LANDMARKS | BRIDGET MALEY
The Payne Mansion at 1409 Sutter Street, on the south side of Sutter between Franklin and Gough, is a distinctly visual reminder of the city’s Victorian past. Recently renovated to accommodate the boutique Payne Mansion Hotel, the building was constructed in 1881 and survived the 1906 earthquake and fire. It was designed by the architectural collaboration of two brothers-in-law, William F. Curlett and Theodore Eisen.
Mary Pauline O’Brien was the niece of the Comstock “Silver King” William S. O’Brien, who made a fortune in the Great Bonanza as an investor in the Consolidated-Virginia Mine in Virginia City, Nevada. When he died in 1878 at age 53, Pauline O’Brien Payne inherited a chunk of her uncle’s estate. Married in New York City by Cardinal McCloskey on July 21, 1880, Mary Pauline and Theodore F. Payne quickly set about planning for a lavish San Francisco house. The March 1882 edition of the California Architect and Building News noted that a two-story plus basement frame house was being designed by architects Curlett and Eisen, and constructed by contractor Creighton, at a cost of $16,500.
Interestingly, the building contract for the Sutter Street home was listed under Mrs. Payne’s name, indicating that indeed it was her money financing its construction. Her name was also listed as the owner of the lot on which the house stands. It is rumored that Pauline O’Brien’s generous inheritance carried a stipulation that it never be under the control of a future husband — although Theodore Payne, a successful manufacturer of nuts and bolts, was not at a loss for his own money.

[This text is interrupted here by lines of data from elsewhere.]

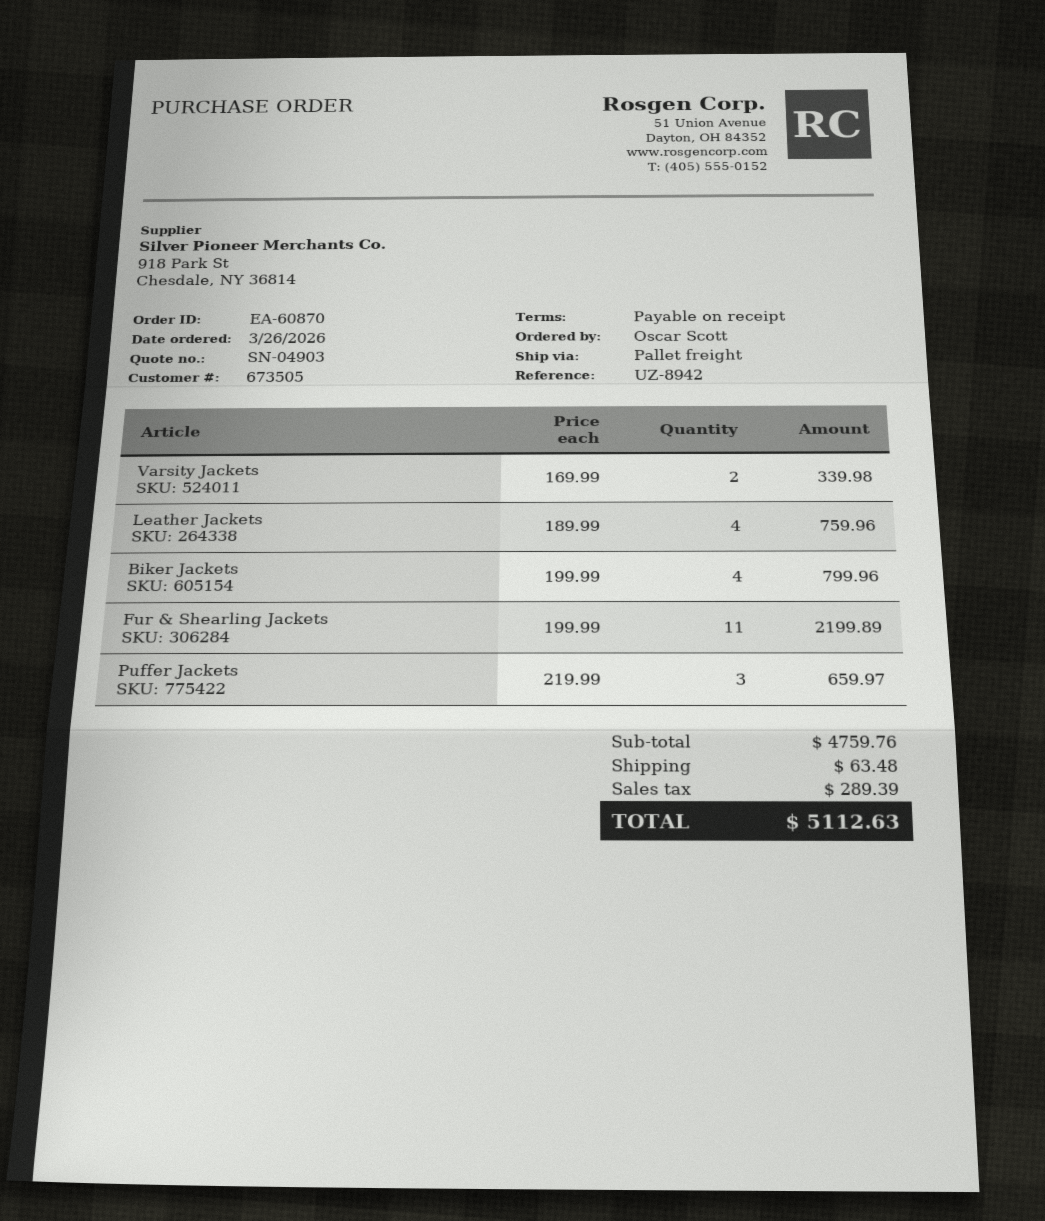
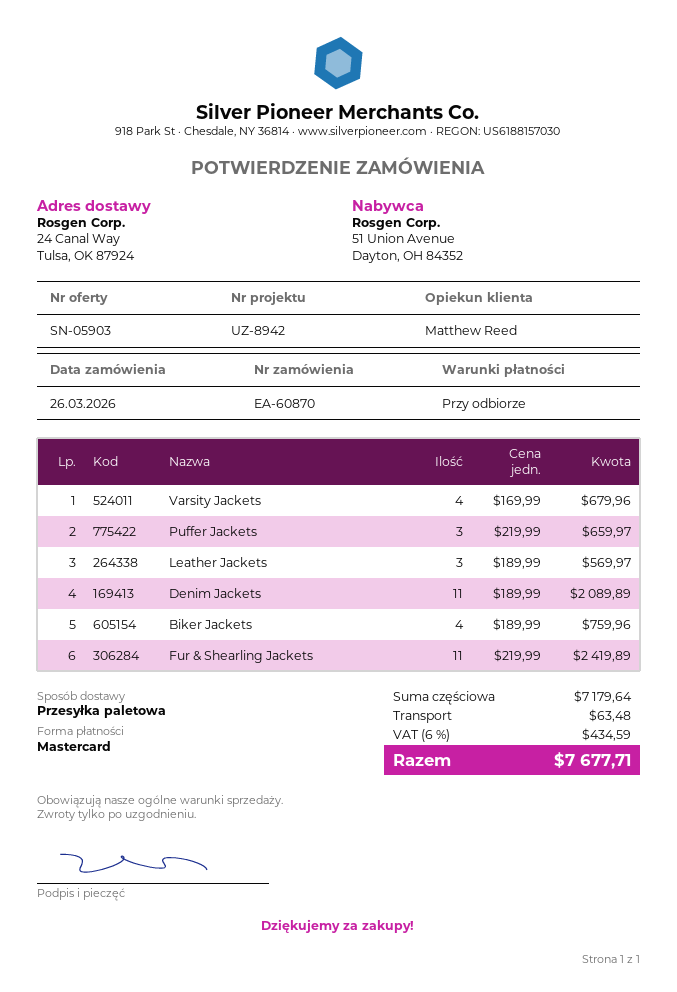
quote number: SN-04903 -> SN-05903
Varsity Jackets: 2 x 169.99 = 339.98 -> 4 x 169.99 = 679.96
Leather Jackets: 4 x 189.99 = 759.96 -> 3 x 189.99 = 569.97
Biker Jackets: 4 x 199.99 = 799.96 -> 4 x 189.99 = 759.96
Fur & Shearling Jackets: 11 x 199.99 = 2199.89 -> 11 x 219.99 = 2419.89
Denim Jackets: none -> 11 x 189.99 = 2089.89
subtotal: 4759.76 -> 7179.64
tax: 289.39 -> 434.59
total: 5112.63 -> 7677.71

Architect William Curlett was born in Warrenpoint, Ireland, in 1845 and trained in architecture in Ireland and England prior to immigrating to the United States.
He came to San Francisco for a short time in 1871 and then moved to Los Angeles, where he played a role in the design of St. James Park. Returning to San Francisco, Curlett went on to design a number of extravagant residences, including both Crocker mansions on Nob Hill and James Phelan’s summer estate, Montalvo. He also designed courthouses in both Los Angeles and Fresno counties and numerous San Francisco commercial buildings, including the Shreve Building at Post and Grant.
The September 1883 edition of the California Architect and Building News announced another project by Curlett, this time with architect partner Walter Culbertson. The house, an incredibly elaborate three-story mansion, stood at the corner of Van Ness and Washington and was constructed for Porter Ashe at the astounding cost of $100,000. Unlike the Payne Mansion, the Ashe mansion did not survive when the U.S. Army dynamited Van Ness Avenue in 1906 to create a firebreak.
In addition to Culbertson and Eisen, Curlett had several other design partners during his career, including William McCaw, an old friend from Belfast; Aleck Curlett, his son; and Augustus Laver. Curlett was a Bohemian Club member, as well as a Mason. His peers selected him chairman of the advisory board for San Francisco’s Panama Pacific International Exposition of 1915.
The Paynes engaged Curlett on a number of occasions, including the design of several commercial buildings. Finally, in 1906, after seeing the ravages of the earthquake and fire, they relied on Curlett to design an extensive Italian villa as their country estate on 40 acres in the popular Fair Oaks section of Menlo Park. Theodore Payne died in 1907 and never saw his completed villa. Today, the home is part of the Menlo School.
The Paynes’ Sutter Street mansion was grand in a very Victorian way. It was an easy mix of Stick Style with the more modern, at the time, Queen Anne Style. It included an elaborate side elevation porte-cochere, an octagonal turret with an open air porch, multiple street-facing bay windows, wood shingles and siding of varying sizes and shapes, as well as chimneys with decorative brickwork. Pictured in Artistic Houses of California circa 1888, the house had modern plumbing and heating as well as elaborate interior finishes.
While the porte-cochere has been lost and some of the interior was remodeled for a 1980s jewelry store, the building is remarkably intact. Highly detailed oak paneled walls, inlaid floors and ceilings of what appear to be Lincrusta, a deeply embossed wall covering, still adorn the front reception rooms.
Mary Pauline O’Brien Payne gave up the Sutter Street house sometime around 1909 and spent a number of years at the Menlo Park estate, which she sold just eight months before her death. She spent her final days in New York, the city of her birth, near two of her children, and died there in 1922.
After the Paynes, Edgar and Ida Anderson and their daughter Marion lived at 1409 Sutter Street. By 1933, the building was occupied by the Japanese YMCA. Karl Lengfeld, an antique dealer and interior decorator, used the house for commercial purposes from about 1940 into the late 1960s. For many years it was the headquarters of the San Francisco Medical Society.
The building’s new use as the Payne Mansion Hotel, with 10 guest rooms and public spaces on the ground floor that can be rented for events, will enable visitors to experience a Victorian-era landmark firsthand.